Description
One of the most magnificently perceptive memoirs of growing up a Black woman in twentieth century America, the first of Angelou’s seven volumes of autobiography is a spellbinding combination of intense joy and extreme suffering. Recounting her youth in the Deep South of the 1930s, I Know Why the Caged Bird Sings is a milestone in the history of life-writing and a key work on racial injustice.
I write about being a Black American woman, however, I am always talking about what it's like to be a human being. This is how we are, what makes us laugh, and this is how we fall and how we somehow, amazingly, stand up again
The first and best-known of Maya Angelou's extraordinary seven volumes of autobiography is a testament to the talents and resilience of this extraordinary writer.

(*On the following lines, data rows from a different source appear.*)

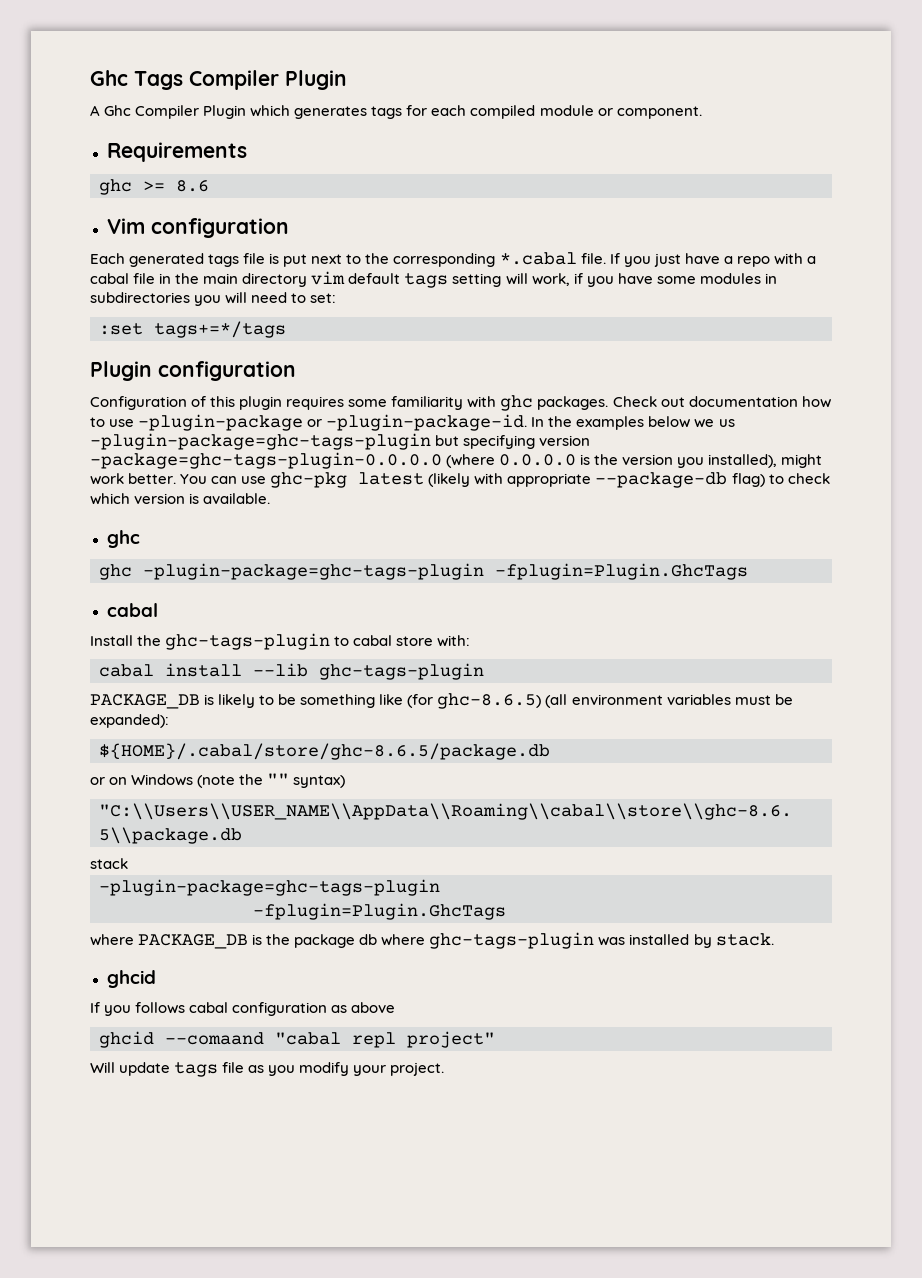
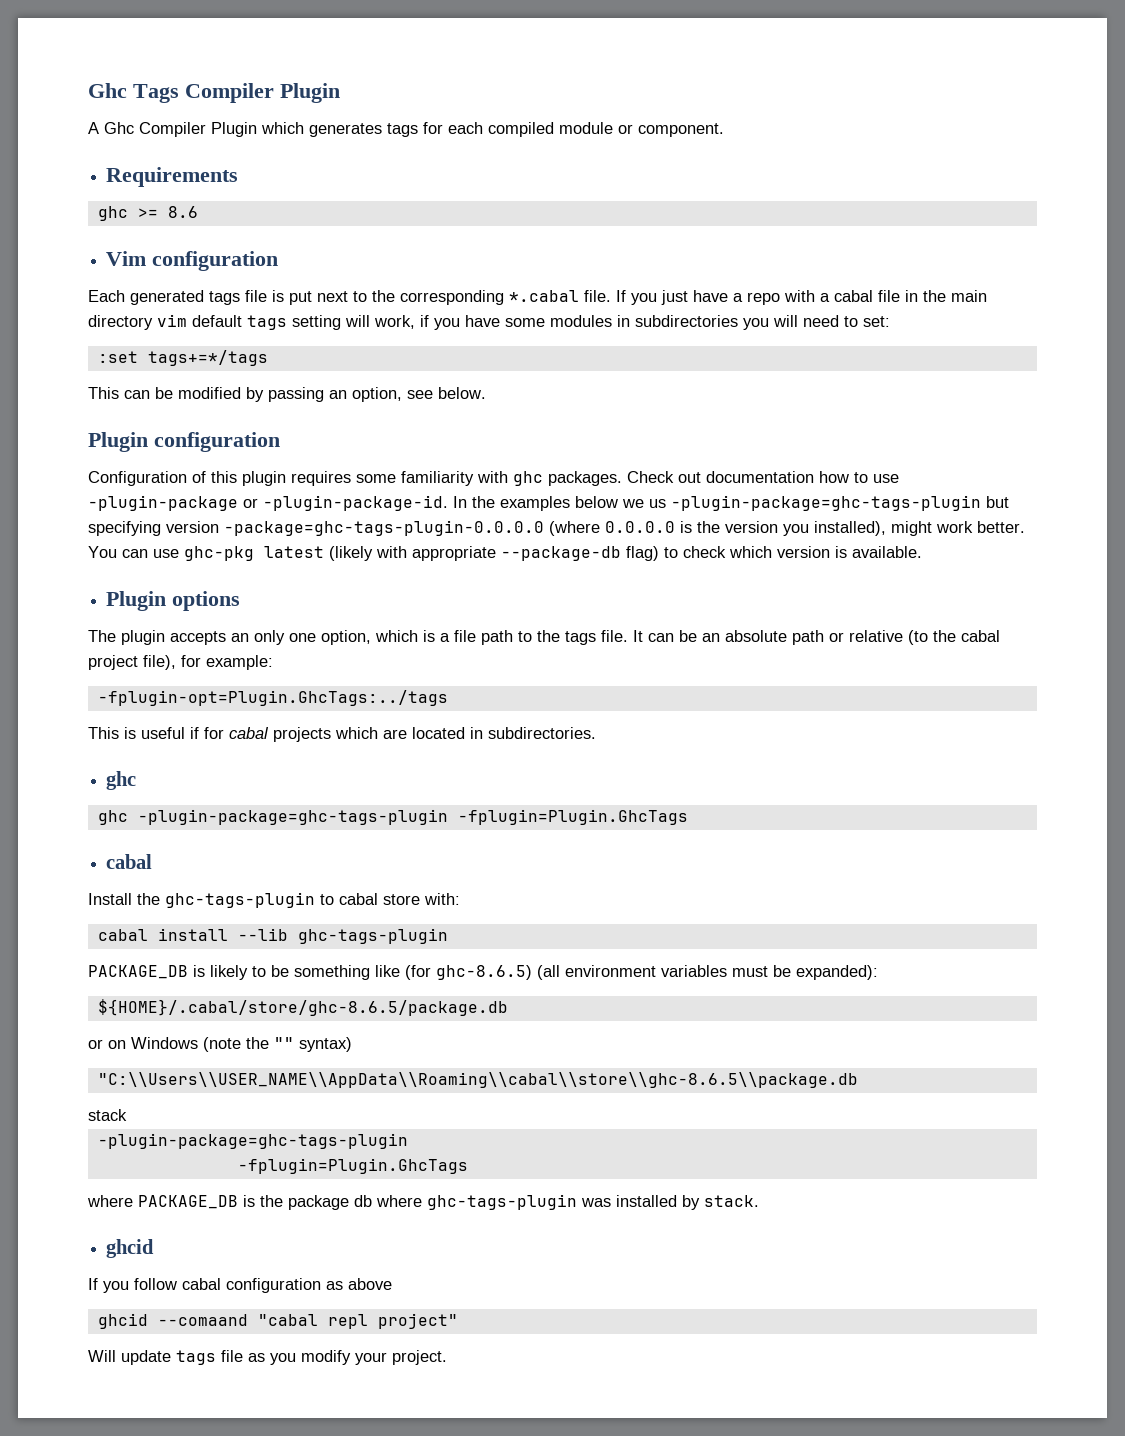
+ This can be modified by passing an option, see below.
+ Plugin options
+ The plugin accepts an only one option, which is a file path to the tags file. It can be an absolute path or relative (to the cabal project file), for example:
+ -fplugin-opt=Plugin.GhcTags:../tags
+ This is useful if for cabal projects which are located in subdirectories.
- If you follows cabal configuration as above
+ If you follow cabal configuration as above

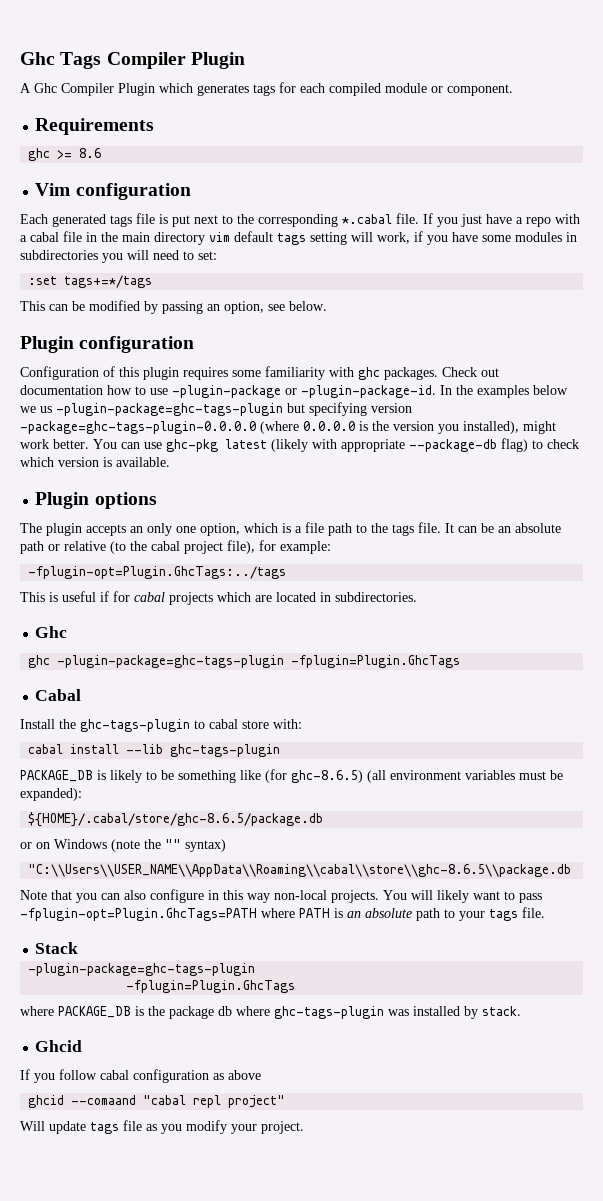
  This is useful if for cabal projects which are located in subdirectories.
- ghc
+ Ghc
  ghc -plugin-package=ghc-tags-plugin -fplugin=Plugin.GhcTags
- cabal
+ Cabal
- stack
+ Note that you can also configure in this way non-local projects. You will likely want to pass -fplugin-opt=Plugin.GhcTags=PATH where PATH is an absolute path to your tags file.
+ Stack
  where PACKAGE_DB is the package db where ghc-tags-plugin was installed by stack.
- ghcid
+ Ghcid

Loving the world, she also knows its cruelty. As a Black woman she has known discrimination and extreme poverty, but also hope, joy, achievement and celebration.
In I Know Why the Caged Bird Sings, Maya Angelou beautifully evokes her childhood with her grandmother in the American south of the 1930s. She learns the power of the white folks at the other end of town and suffers the terrible trauma of rape by her mother's lover.
Reviewing the book in 1970, The Washington Post commented, ‘There isn’t any easy, which is to say false line in the book. The distance, which is everything, is as true as a plumb line. She is outside and inside at the same time, looking at all of it with double vision.’